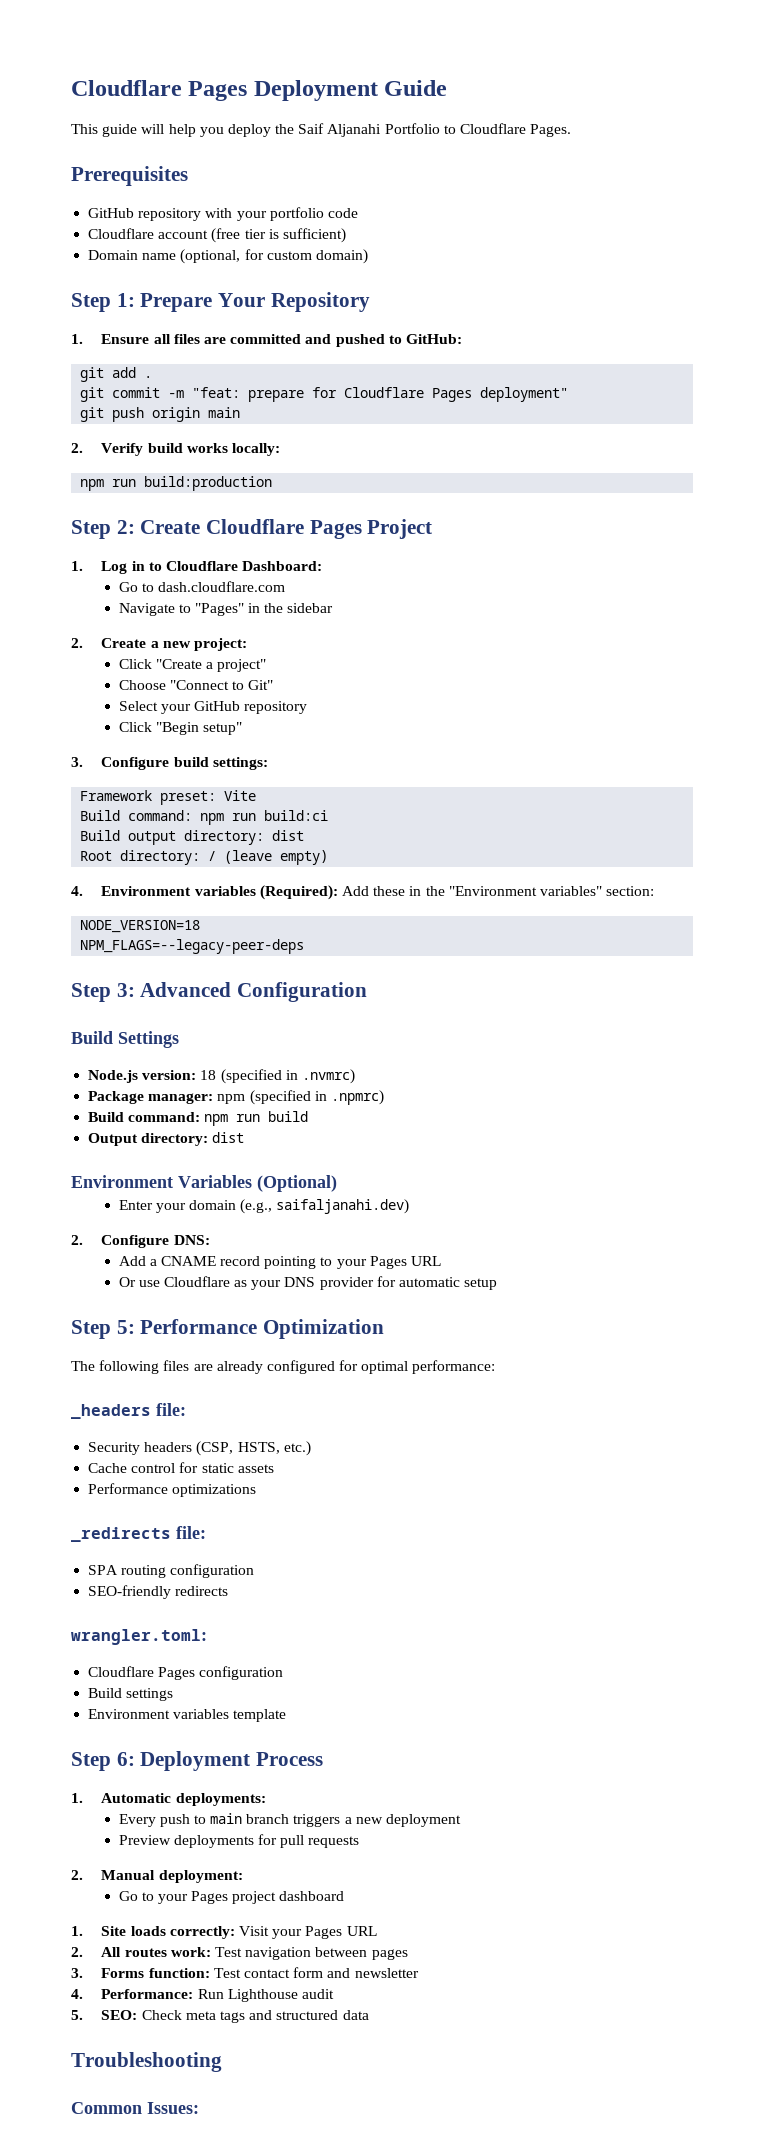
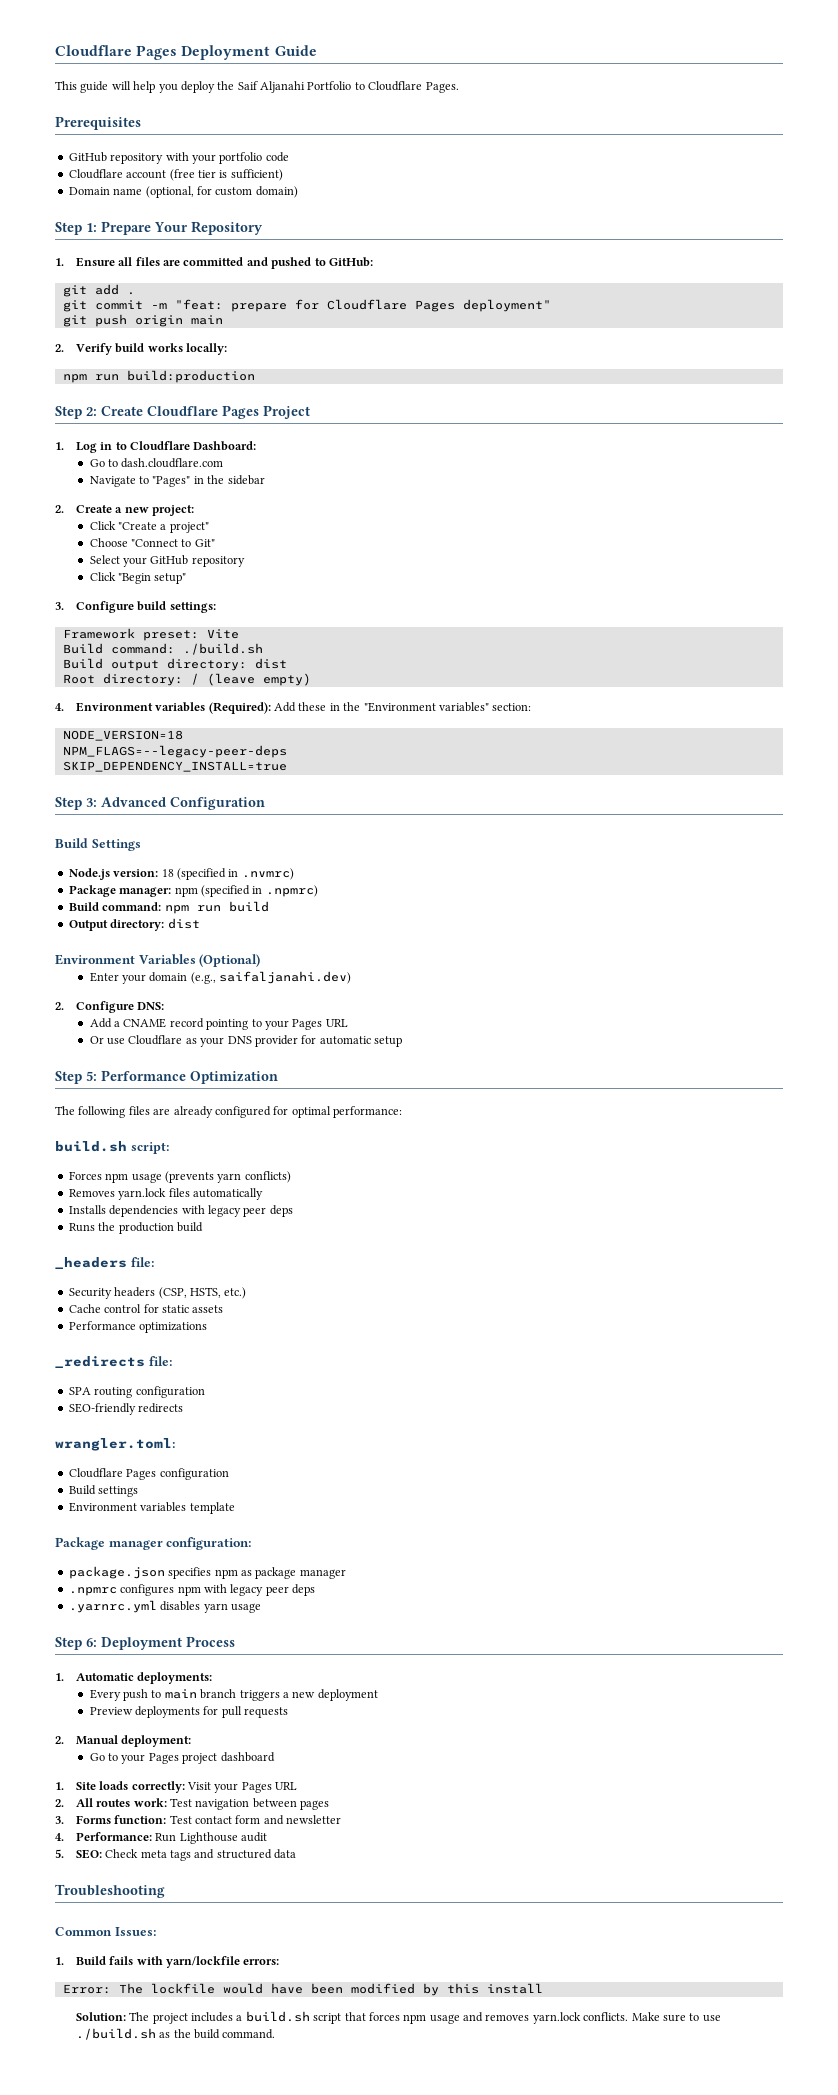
- Build command: npm run build:ci
+ Build command: ./build.sh
+ SKIP_DEPENDENCY_INSTALL=true
+ build.sh script:
+ Forces npm usage (prevents yarn conflicts)
+ Removes yarn.lock files automatically
+ Installs dependencies with legacy peer deps
+ Runs the production build
+ Package manager configuration:
+ package.json specifies npm as package manager
+ .npmrc configures npm with legacy peer deps
+ .yarnrc.yml disables yarn usage
+ 1. Build fails with yarn/lockfile errors:
+ Error: The lockfile would have been modified by this install
+ Solution: The project includes a build.sh script that forces npm usage and removes yarn.lock conflicts. Make sure to use ./build.sh as the build command.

○ ○ ○

_WHAT IS EXPECTED_. Transcribe the material above in full. No picture is to be copied.

_YOUR SOLUTION_.
- Build command: npm run build:ci
+ Build command: ./build.sh
+ SKIP_DEPENDENCY_INSTALL=true
+ build.sh script:
+ Forces npm usage (prevents yarn conflicts)
+ Removes yarn.lock files automatically
+ Installs dependencies with legacy peer deps
+ Runs the production build
+ Package manager configuration:
+ package.json specifies npm as package manager
+ .npmrc configures npm with legacy peer deps
+ .yarnrc.yml disables yarn usage
+ 1. Build fails with yarn/lockfile errors:
+ Error: The lockfile would have been modified by this install
+ Solution: The project includes a build.sh script that forces npm usage and removes yarn.lock conflicts. Make sure to use ./build.sh as the build command.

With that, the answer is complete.